◆ Stored items from a collection ◆
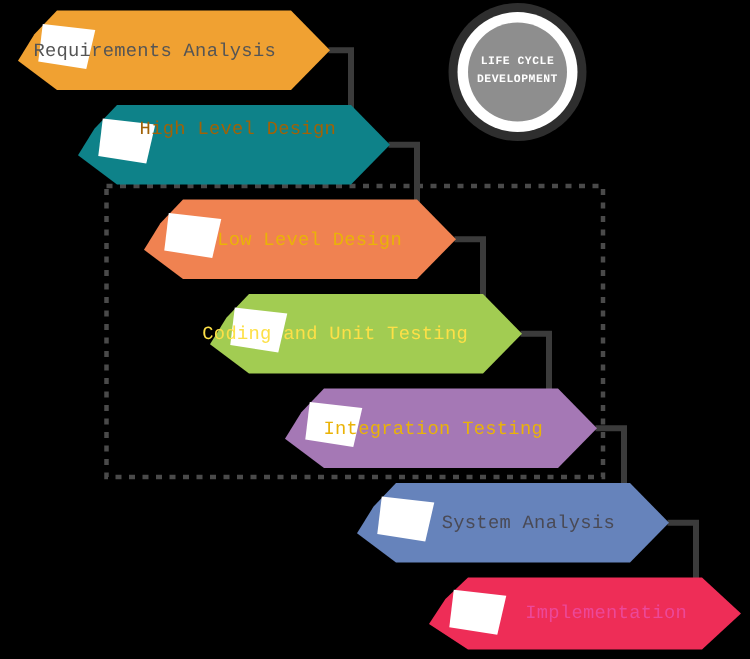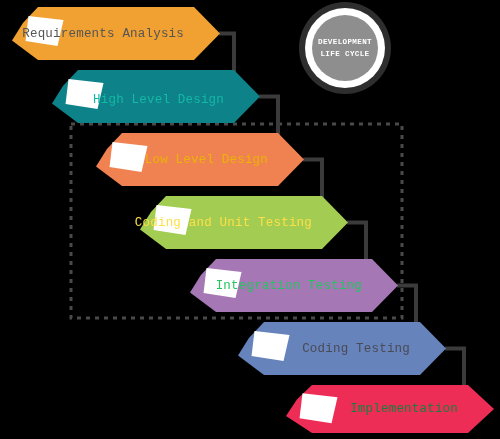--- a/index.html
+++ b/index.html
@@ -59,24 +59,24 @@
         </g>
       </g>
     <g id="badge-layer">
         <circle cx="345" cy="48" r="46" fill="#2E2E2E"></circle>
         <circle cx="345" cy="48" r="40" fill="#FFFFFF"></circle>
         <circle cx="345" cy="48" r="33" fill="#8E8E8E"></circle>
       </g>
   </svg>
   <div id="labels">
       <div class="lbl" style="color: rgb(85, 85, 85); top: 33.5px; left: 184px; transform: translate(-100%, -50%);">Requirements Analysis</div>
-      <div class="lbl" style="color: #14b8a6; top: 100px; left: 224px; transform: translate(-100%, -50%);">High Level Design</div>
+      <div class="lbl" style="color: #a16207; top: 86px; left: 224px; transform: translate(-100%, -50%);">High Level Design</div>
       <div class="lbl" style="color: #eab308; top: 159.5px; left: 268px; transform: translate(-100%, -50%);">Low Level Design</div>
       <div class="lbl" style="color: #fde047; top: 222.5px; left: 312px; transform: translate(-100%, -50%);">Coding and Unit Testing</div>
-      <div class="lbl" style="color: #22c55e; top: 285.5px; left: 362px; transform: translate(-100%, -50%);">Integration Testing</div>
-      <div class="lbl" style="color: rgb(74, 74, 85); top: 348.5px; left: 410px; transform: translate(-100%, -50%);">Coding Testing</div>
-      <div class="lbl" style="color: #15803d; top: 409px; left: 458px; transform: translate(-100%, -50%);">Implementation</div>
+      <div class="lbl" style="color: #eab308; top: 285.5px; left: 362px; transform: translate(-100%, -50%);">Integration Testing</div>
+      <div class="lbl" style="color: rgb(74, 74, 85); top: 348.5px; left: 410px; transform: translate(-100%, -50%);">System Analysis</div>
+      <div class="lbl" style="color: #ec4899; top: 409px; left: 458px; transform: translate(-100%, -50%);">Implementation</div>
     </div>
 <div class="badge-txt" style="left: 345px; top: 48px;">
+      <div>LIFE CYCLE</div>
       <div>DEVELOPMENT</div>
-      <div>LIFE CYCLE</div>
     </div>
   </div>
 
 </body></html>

* * *

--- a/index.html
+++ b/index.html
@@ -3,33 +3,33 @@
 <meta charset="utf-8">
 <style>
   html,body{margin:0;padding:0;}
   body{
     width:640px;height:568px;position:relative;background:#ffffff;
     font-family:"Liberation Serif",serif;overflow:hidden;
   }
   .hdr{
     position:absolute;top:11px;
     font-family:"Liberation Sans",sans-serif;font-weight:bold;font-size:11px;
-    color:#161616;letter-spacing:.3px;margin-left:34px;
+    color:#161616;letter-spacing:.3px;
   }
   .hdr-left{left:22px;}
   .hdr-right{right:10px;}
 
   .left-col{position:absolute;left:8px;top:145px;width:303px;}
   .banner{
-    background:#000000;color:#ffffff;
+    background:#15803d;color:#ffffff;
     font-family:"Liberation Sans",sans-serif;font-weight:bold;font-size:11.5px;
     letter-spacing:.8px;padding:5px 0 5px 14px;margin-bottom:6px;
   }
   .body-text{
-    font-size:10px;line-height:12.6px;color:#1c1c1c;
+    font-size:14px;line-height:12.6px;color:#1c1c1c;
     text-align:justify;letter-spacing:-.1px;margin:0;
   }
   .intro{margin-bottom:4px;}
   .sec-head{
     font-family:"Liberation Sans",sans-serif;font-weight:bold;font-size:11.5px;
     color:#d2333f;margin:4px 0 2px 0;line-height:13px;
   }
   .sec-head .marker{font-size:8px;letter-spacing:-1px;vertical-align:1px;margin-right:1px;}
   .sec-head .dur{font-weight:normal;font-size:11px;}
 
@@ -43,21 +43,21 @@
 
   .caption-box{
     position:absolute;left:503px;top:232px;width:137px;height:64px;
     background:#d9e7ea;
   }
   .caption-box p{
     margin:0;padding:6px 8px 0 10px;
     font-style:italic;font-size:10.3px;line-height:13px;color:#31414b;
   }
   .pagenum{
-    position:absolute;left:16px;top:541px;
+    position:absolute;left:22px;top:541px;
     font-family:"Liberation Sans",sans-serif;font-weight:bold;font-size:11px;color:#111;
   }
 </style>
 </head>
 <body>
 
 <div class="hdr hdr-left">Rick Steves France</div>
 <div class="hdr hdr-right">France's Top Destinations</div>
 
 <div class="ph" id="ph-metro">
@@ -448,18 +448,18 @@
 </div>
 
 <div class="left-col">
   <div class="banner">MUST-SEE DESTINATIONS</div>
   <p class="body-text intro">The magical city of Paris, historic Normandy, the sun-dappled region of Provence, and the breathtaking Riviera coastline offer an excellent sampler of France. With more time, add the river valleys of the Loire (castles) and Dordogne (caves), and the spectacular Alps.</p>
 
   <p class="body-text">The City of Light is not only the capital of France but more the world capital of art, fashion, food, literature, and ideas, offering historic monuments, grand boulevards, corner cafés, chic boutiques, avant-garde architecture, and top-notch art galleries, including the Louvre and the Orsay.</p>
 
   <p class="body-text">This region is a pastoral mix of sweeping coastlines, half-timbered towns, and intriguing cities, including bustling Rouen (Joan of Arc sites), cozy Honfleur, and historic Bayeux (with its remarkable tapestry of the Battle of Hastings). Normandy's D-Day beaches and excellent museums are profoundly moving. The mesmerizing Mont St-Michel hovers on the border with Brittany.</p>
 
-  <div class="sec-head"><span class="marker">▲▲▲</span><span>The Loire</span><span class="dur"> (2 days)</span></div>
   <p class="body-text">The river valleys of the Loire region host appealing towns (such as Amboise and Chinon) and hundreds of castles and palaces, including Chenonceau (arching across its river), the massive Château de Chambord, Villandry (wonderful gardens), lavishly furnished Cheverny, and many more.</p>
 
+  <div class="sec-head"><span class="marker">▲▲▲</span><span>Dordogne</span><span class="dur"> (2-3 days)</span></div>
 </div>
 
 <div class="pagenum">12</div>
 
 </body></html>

* * *

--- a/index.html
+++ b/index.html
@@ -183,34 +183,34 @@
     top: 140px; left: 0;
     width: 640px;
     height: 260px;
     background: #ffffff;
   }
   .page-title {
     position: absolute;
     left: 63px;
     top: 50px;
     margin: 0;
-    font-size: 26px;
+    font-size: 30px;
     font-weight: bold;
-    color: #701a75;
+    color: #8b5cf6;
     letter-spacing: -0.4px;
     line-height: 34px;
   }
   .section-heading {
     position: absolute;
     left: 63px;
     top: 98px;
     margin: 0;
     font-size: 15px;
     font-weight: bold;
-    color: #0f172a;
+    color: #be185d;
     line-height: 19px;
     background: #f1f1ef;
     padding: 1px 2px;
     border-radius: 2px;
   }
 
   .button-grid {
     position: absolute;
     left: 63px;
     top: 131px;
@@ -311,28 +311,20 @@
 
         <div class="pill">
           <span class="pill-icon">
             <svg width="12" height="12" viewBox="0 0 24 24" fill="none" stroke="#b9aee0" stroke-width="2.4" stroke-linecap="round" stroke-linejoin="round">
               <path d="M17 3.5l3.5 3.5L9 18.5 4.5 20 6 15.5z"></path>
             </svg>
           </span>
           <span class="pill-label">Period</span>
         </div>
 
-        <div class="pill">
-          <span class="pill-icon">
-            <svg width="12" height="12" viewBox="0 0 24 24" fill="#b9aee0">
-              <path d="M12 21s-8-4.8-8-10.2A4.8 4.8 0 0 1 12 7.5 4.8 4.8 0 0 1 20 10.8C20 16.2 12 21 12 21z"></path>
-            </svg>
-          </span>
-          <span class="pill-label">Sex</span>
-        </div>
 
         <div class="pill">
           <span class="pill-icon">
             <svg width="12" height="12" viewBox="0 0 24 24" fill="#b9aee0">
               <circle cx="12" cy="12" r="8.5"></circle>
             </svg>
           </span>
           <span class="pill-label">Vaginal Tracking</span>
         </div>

◆ What you have to do ◆
A complete answer lists each line of the data that holds the word "Sans".

◆ Reply to the exercise ◆
     font-family:"Liberation Sans",sans-serif;font-weight:bold;font-size:11px;
     font-family:"Liberation Sans",sans-serif;font-weight:bold;font-size:11.5px;
     font-family:"Liberation Sans",sans-serif;font-weight:bold;font-size:11.5px;
     font-family:"Liberation Sans",sans-serif;font-weight:bold;font-size:11px;color:#111;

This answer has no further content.